Before-and-after change data
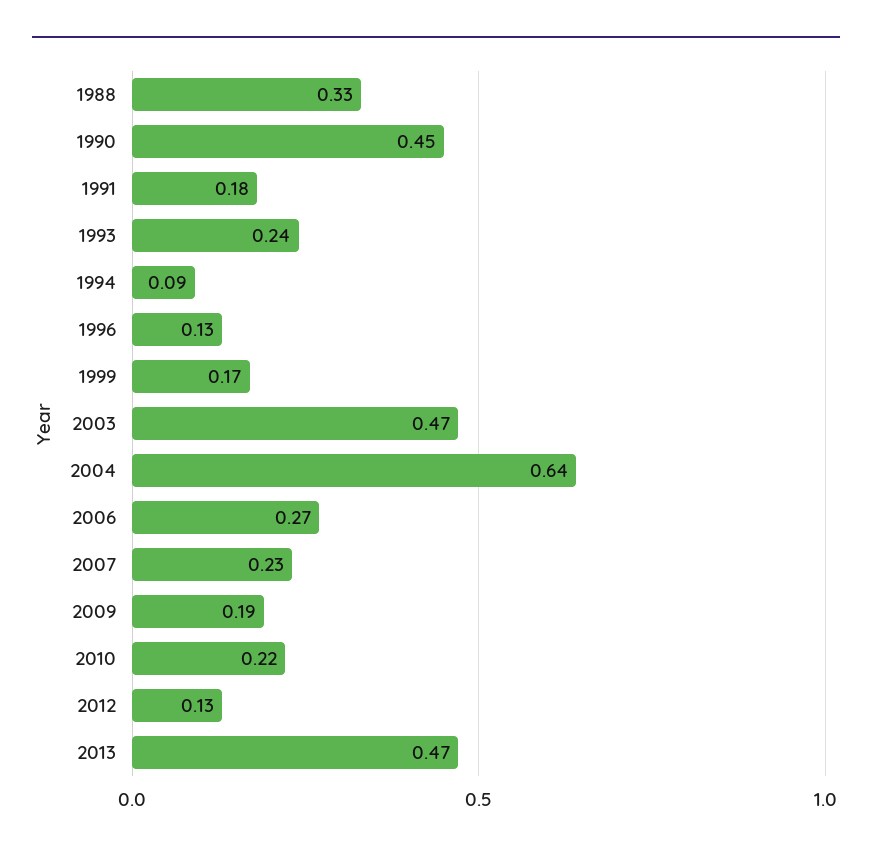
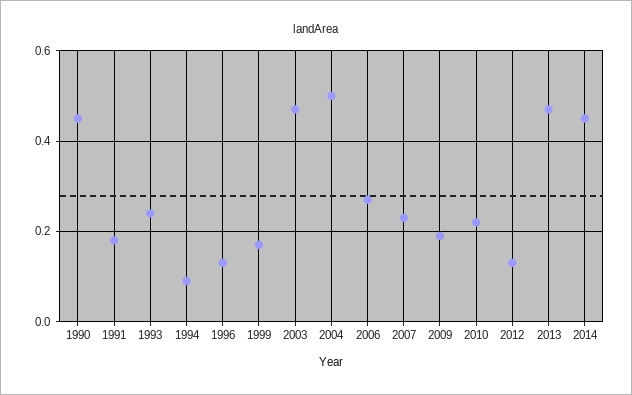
1988: 0.33 -> none
2004: 0.64 -> 0.5
2014: none -> 0.45

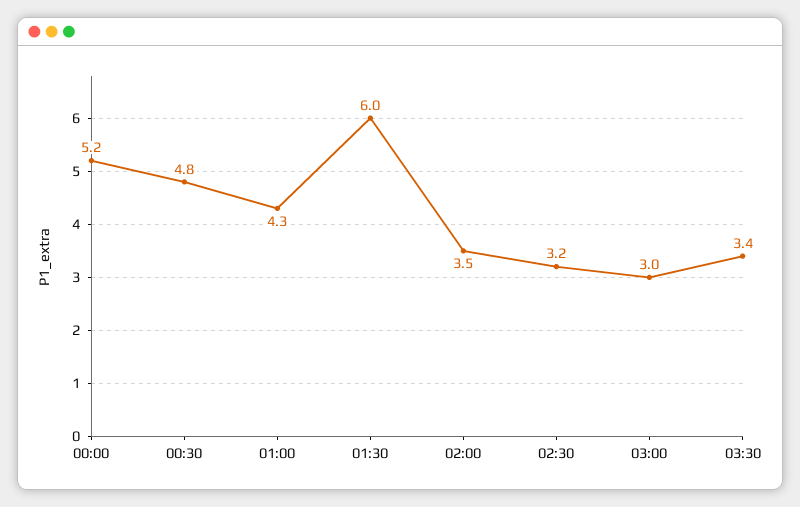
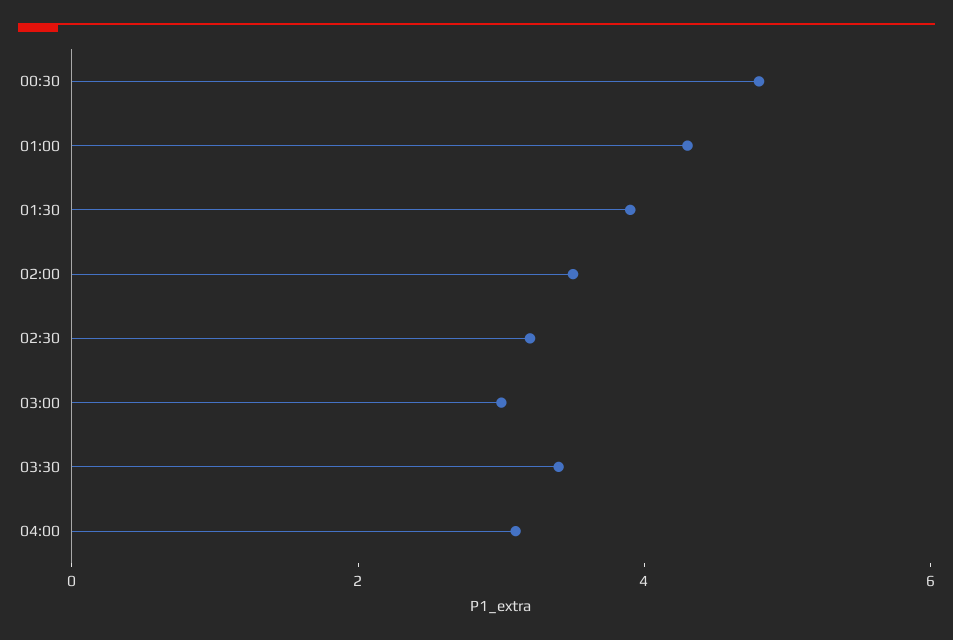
00:00: 5.2 -> none
01:30: 6 -> 4
04:00: none -> 3

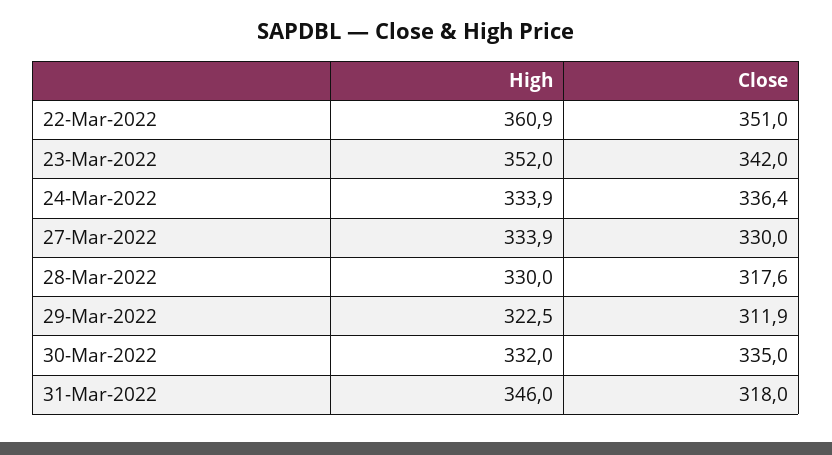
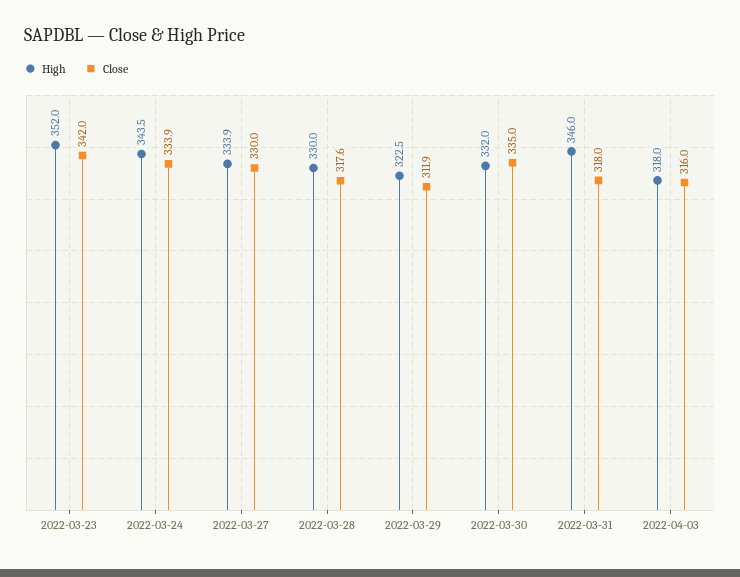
High, 22-Mar-2022: 360.9 -> none
Close, 22-Mar-2022: 351 -> none
High, 24-Mar-2022: 333.9 -> 343.5
Close, 24-Mar-2022: 336.4 -> 333.9
High, 2022-04-03: none -> 318
Close, 2022-04-03: none -> 316

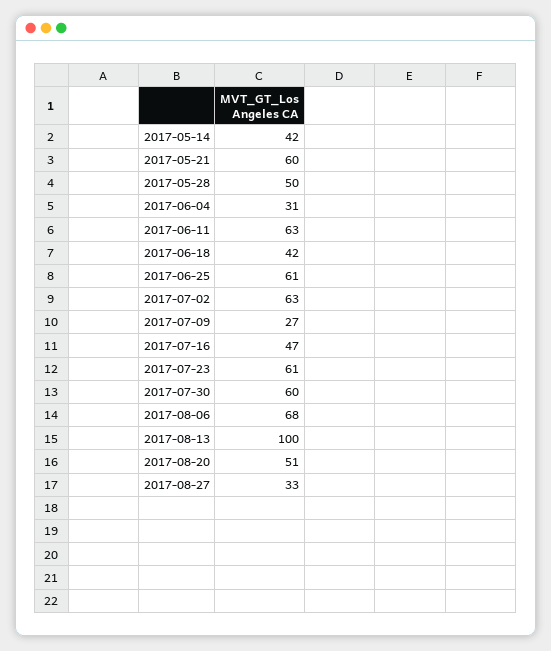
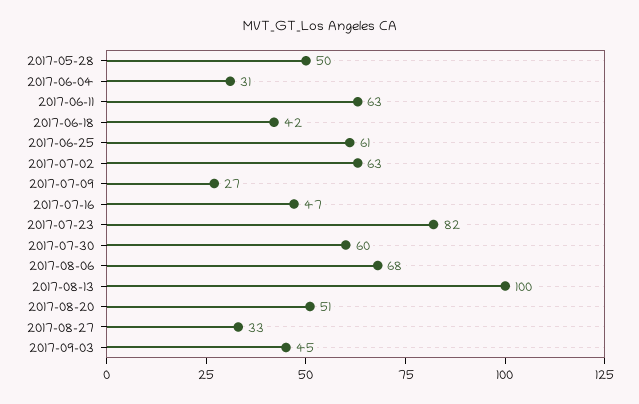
2017-05-14: 42 -> none
2017-05-21: 60 -> none
2017-07-23: 61 -> 82
2017-09-03: none -> 45

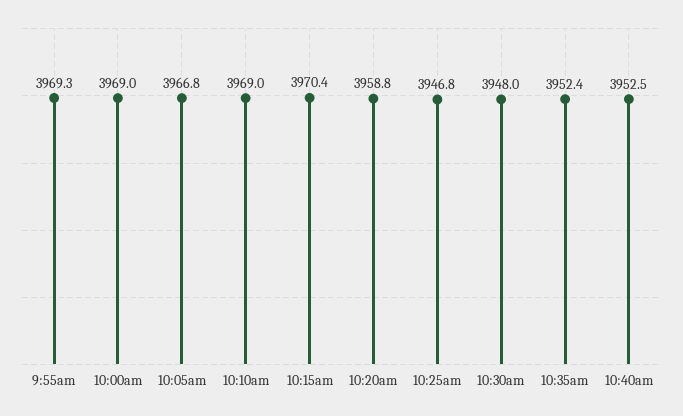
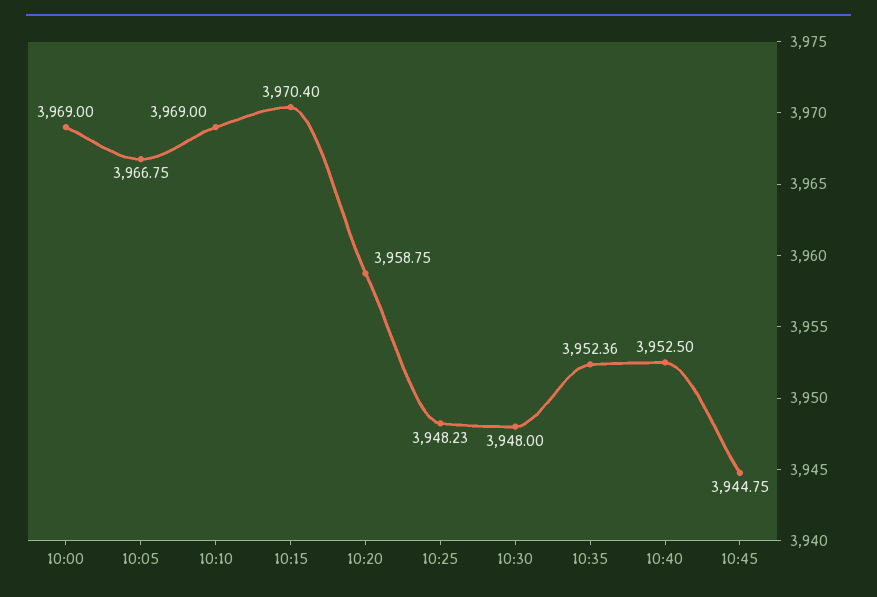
9:55am: 3969.3 -> none
10:25am: 3946.8 -> 3948.23
10:45: none -> 3944.75

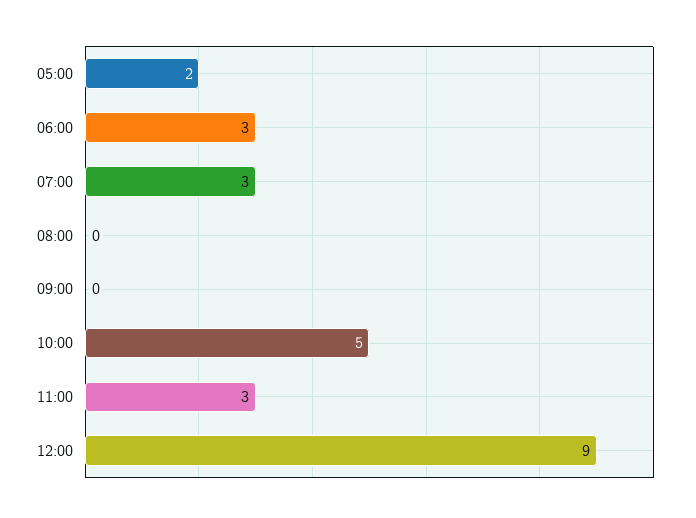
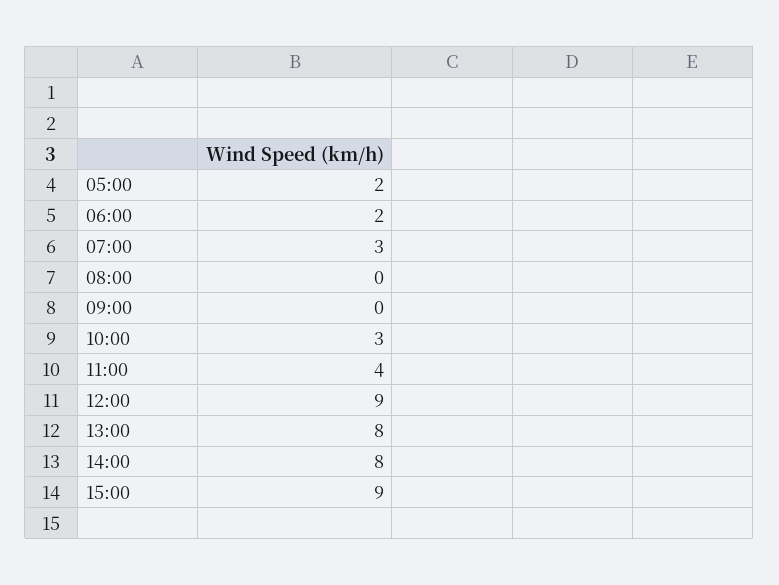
06:00: 3 -> 2
10:00: 5 -> 3
11:00: 3 -> 4
13:00: none -> 8
14:00: none -> 8
15:00: none -> 9

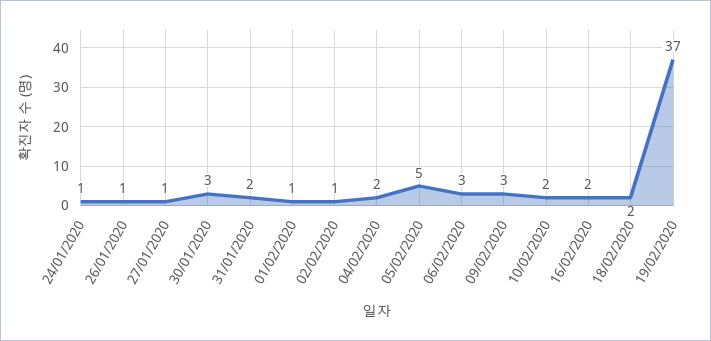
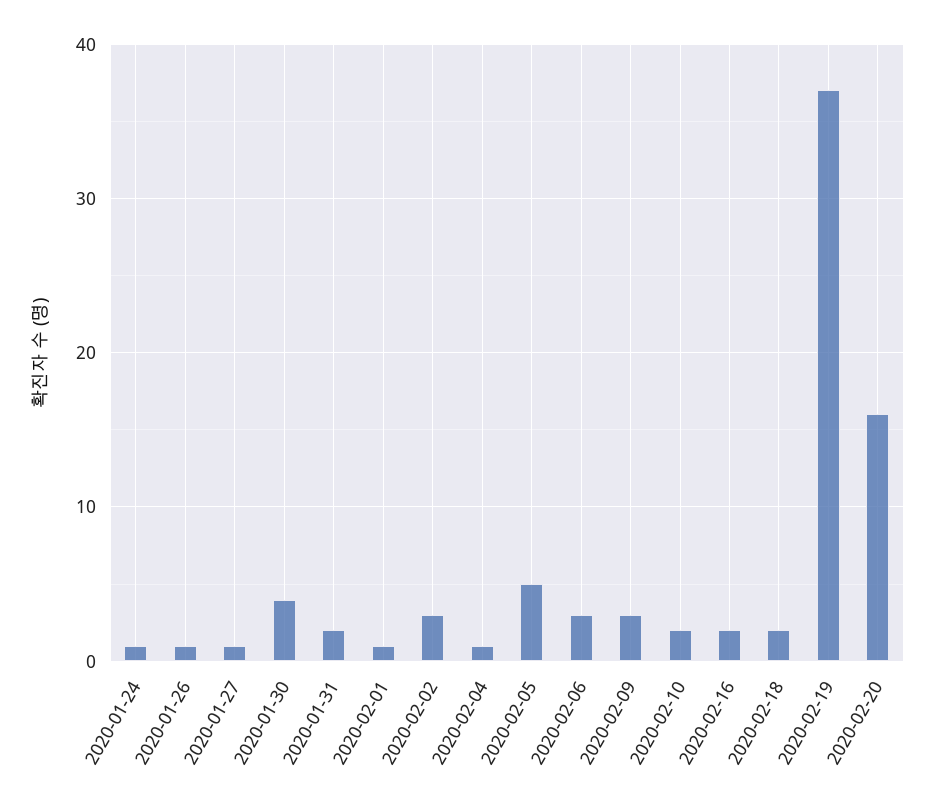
30/01/2020: 3 -> 4
02/02/2020: 1 -> 3
04/02/2020: 2 -> 1
2020-02-20: none -> 16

[Activity]
Please give again the entries word for word, starting at the first line and ending with the line that contains "Close, 2022-04-03: none -> 316"; include both of those lines but none of the pictures.

[Result of this task]
1988: 0.33 -> none
2004: 0.64 -> 0.5
2014: none -> 0.45

00:00: 5.2 -> none
01:30: 6 -> 4
04:00: none -> 3

High, 22-Mar-2022: 360.9 -> none
Close, 22-Mar-2022: 351 -> none
High, 24-Mar-2022: 333.9 -> 343.5
Close, 24-Mar-2022: 336.4 -> 333.9
High, 2022-04-03: none -> 318
Close, 2022-04-03: none -> 316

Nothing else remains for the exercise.